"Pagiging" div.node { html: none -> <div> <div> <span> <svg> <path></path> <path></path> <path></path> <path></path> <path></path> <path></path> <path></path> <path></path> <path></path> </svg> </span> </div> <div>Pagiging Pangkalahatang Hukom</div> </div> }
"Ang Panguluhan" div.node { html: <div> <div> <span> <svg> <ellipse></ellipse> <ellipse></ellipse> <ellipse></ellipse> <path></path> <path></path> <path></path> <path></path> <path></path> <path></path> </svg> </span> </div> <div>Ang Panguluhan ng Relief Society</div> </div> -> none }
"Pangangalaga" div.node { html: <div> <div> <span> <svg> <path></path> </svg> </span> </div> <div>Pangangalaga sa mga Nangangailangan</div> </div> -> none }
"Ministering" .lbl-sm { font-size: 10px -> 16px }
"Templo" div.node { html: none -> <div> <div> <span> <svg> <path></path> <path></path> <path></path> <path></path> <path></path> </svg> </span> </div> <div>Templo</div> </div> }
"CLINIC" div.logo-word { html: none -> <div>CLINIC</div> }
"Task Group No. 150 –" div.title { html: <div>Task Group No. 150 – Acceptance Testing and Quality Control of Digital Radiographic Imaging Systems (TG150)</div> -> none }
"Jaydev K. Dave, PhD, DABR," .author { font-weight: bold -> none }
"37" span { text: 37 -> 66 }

• WHAT YOU NEED TO DO
Your task is to retype the whole listing, keeping every word exactly as it is.

• WORKED SOLUTION
"Pagiging" div.node { html: none -> <div> <div> <span> <svg> <path></path> <path></path> <path></path> <path></path> <path></path> <path></path> <path></path> <path></path> <path></path> </svg> </span> </div> <div>Pagiging Pangkalahatang Hukom</div> </div> }
"Ang Panguluhan" div.node { html: <div> <div> <span> <svg> <ellipse></ellipse> <ellipse></ellipse> <ellipse></ellipse> <path></path> <path></path> <path></path> <path></path> <path></path> <path></path> </svg> </span> </div> <div>Ang Panguluhan ng Relief Society</div> </div> -> none }
"Pangangalaga" div.node { html: <div> <div> <span> <svg> <path></path> </svg> </span> </div> <div>Pangangalaga sa mga Nangangailangan</div> </div> -> none }
"Ministering" .lbl-sm { font-size: 10px -> 16px }
"Templo" div.node { html: none -> <div> <div> <span> <svg> <path></path> <path></path> <path></path> <path></path> <path></path> </svg> </span> </div> <div>Templo</div> </div> }
"CLINIC" div.logo-word { html: none -> <div>CLINIC</div> }
"Task Group No. 150 –" div.title { html: <div>Task Group No. 150 – Acceptance Testing and Quality Control of Digital Radiographic Imaging Systems (TG150)</div> -> none }
"Jaydev K. Dave, PhD, DABR," .author { font-weight: bold -> none }
"37" span { text: 37 -> 66 }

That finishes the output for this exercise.